Muitos maus hábitos também são chamados de formas regressivas de comportamento: roer unhas, fumar, etc. Em casos graves, como resultado de um trauma psicológico, uma pessoa pode “cair na infância” – não apenas se comportar como uma menor, mas também se sentir como um.

Sublimação

Esta é, pode-se dizer, a primeira forma de defesa psicológica descrita por Freud. É até difícil chamá-lo de espécie separada, uma vez que inclui características de mecanismos diferentes. Sublimação é a transformação da energia de um desejo inatingível ou proibido em outras formas de atividade em diferentes áreas da vida. Assim, os desejos sexuais são frequentemente sublimados na criatividade: na poesia, na pintura, na escultura. Mas a esfera da política e da atividade social também é um bom espaço para sublimação, uma vez que requer atividade e investimento de energia do indivíduo.

A sublimação ajuda não apenas a se livrar dos desejos obsessivos, mas também evita a influência negativa de sua energia não realizada. Caso contrário, a supressão de necessidades e instintos se manifesta em neuroses, psicose, complexos e doenças psicossomáticas, por exemplo, doenças cardiovasculares.

Z. Freud identificou dois níveis de defesas psicológicas:

  • O primeiro, primitivo, inclui mecanismos baseados na repressão, ocultação, supressão de desejos e instintos. Freqüentemente, eles têm um efeito negativo no estado da psique humana e na saúde geral, pois requerem muita energia.
  • O segundo nível, superior, baseia-se na transformação da energia do desejo e no direcionamento para outra esfera, o que torna esse grupo de defesas psicológicas mais aceitável. Este nível inclui, por exemplo, sublimação.

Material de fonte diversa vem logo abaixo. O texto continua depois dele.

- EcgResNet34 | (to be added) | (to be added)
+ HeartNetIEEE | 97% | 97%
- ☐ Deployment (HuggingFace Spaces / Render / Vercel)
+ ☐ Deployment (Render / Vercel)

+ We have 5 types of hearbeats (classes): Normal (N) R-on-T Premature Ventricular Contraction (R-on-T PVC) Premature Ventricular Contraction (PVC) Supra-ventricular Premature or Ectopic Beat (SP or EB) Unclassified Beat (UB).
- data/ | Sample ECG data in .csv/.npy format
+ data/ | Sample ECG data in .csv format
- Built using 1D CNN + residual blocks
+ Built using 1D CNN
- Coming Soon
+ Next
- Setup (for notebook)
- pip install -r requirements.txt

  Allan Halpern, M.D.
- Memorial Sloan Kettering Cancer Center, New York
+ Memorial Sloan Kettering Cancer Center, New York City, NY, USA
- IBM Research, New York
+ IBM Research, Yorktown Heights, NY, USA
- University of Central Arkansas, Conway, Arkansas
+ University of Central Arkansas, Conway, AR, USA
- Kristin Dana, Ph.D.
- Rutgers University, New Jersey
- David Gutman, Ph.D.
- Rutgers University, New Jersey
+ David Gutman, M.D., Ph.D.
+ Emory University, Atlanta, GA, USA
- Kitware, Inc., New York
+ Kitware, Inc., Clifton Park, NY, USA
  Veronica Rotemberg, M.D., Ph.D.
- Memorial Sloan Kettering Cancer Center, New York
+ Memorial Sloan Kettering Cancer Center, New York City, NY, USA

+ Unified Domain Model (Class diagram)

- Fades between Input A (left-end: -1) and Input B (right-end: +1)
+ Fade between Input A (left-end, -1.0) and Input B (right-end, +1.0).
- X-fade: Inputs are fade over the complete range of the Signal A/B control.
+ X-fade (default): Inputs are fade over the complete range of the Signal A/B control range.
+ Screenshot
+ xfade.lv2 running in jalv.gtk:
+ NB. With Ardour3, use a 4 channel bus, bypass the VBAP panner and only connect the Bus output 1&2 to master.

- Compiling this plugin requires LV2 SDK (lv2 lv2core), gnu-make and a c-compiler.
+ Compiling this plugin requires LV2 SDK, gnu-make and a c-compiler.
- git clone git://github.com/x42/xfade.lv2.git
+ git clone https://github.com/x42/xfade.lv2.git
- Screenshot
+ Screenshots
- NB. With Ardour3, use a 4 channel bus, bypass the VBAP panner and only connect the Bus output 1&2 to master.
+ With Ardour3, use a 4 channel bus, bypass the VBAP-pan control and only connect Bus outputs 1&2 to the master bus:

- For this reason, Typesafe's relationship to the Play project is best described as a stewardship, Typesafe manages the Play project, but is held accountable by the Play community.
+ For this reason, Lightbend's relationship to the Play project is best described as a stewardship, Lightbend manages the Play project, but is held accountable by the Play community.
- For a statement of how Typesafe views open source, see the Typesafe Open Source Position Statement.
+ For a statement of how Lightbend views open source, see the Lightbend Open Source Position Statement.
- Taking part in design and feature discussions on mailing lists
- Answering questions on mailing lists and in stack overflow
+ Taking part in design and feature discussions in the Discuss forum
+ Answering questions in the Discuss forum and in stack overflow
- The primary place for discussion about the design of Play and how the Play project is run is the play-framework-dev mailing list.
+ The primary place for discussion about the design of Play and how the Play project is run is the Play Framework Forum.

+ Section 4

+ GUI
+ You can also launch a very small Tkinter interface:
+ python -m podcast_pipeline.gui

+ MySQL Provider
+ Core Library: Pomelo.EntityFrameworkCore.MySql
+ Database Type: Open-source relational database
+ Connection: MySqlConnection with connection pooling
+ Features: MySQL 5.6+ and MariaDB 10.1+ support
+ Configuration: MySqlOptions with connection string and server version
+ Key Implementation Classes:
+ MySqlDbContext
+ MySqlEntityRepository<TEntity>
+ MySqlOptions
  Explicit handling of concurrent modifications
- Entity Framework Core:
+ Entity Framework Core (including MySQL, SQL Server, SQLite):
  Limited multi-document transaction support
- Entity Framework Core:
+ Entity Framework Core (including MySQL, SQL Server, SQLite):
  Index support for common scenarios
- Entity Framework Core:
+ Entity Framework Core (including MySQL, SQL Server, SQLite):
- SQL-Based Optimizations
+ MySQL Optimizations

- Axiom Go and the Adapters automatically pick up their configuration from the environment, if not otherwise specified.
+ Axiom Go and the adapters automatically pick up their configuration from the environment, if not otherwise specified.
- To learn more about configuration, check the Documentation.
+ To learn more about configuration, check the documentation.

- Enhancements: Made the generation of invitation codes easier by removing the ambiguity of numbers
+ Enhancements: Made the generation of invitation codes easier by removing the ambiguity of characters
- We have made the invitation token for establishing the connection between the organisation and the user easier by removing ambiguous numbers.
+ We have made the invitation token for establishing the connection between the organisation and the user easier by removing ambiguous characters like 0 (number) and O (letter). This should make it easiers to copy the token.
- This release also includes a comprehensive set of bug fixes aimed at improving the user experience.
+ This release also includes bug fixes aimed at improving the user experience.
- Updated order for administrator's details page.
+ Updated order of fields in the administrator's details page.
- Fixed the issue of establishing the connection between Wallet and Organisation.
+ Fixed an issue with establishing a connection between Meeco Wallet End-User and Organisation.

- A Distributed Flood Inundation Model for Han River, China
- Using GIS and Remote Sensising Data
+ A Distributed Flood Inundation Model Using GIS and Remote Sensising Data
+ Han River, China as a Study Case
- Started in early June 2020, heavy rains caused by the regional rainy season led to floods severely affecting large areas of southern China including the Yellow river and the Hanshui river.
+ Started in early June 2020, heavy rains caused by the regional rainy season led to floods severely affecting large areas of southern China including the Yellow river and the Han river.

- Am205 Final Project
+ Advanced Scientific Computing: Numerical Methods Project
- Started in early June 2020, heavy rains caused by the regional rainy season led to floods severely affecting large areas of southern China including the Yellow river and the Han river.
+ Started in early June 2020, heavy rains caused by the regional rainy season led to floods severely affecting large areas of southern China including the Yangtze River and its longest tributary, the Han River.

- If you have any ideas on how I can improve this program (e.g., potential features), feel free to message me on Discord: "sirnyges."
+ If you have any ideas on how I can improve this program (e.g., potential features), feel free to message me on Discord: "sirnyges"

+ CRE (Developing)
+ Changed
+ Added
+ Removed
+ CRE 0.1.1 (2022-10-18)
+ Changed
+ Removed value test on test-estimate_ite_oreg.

E numa situação em que é impossível enfrentar um desejo ou uma situação problemática, é preferível transferir a defesa psicológica para este nível.

Uma visão moderna do problema das defesas psicológicas

A doutrina de Z. Freud dos mecanismos de defesa psicológica teve muitos seguidores. E na atualidade, embora com algumas ressalvas, é reconhecida por representantes de todas as principais áreas da psicologia. A lista de tipos de defesas psicológicas foi significativamente ampliada, incluindo, por exemplo, o seguinte:

  • compensação – reposição do que falta na realidade com os produtos da imaginação, retirada para o mundo imaginário ou paixão pelos cultos religiosos;
  • expulsão de um papel – exonerando-se da responsabilidade pelo que está acontecendo;
  • dessacralização (segundo A. Maslow) – atitude cética ou mesmo desdenhosa em relação aos valores sociais e ao seu reconhecimento como insignificante, que ajuda a livrar-se da pressão dos tabus e proibições;
  • autoculpa – aceitar o papel de vítima ou culpar-se por todos os incômodos, o que permite não lidar com suas verdadeiras causas;
  • o recolhimento à realidade virtual é uma das novas formas de proteção psicológica, que ajuda a limitar o contato com a realidade que não traz satisfação.

Esses não são todos os tipos de defesas encontrados em vários livros e livros didáticos de psicologia. Mas todos eles – tanto aqueles descritos por Z. Freud quanto aqueles identificados por psicólogos mais modernos – têm duas coisas em comum:

  • não são percebidos pelo sujeito, portanto, não são controlados;
  • criar uma ilusão que impede a pessoa de perceber a realidade de forma adequada.

As defesas psicológicas são uma auto-ilusão. Em certos casos e por um curto período de tempo, realmente ajuda a pessoa a aceitar a realidade que traumatiza a psique. Mas, como observou Z. Freud, o uso de longo prazo de mecanismos de defesa, especialmente quando se trata da preferência por uma espécie em particular, tem um efeito negativo na psique humana. Ele não apenas perde o contato com a realidade, mas também começa a ter problemas de natureza neurótica.

A própria pessoa geralmente não está ciente das ações de defesa psicológica e, mais importante, de suas causas, mas as consequências do comportamento defensivo podem incomodá-la. É muito difícil regular a ação desses mecanismos por conta própria, por isso é melhor entrar em contato com um psicólogo qualificado: um psicoterapeuta ou psicanalista.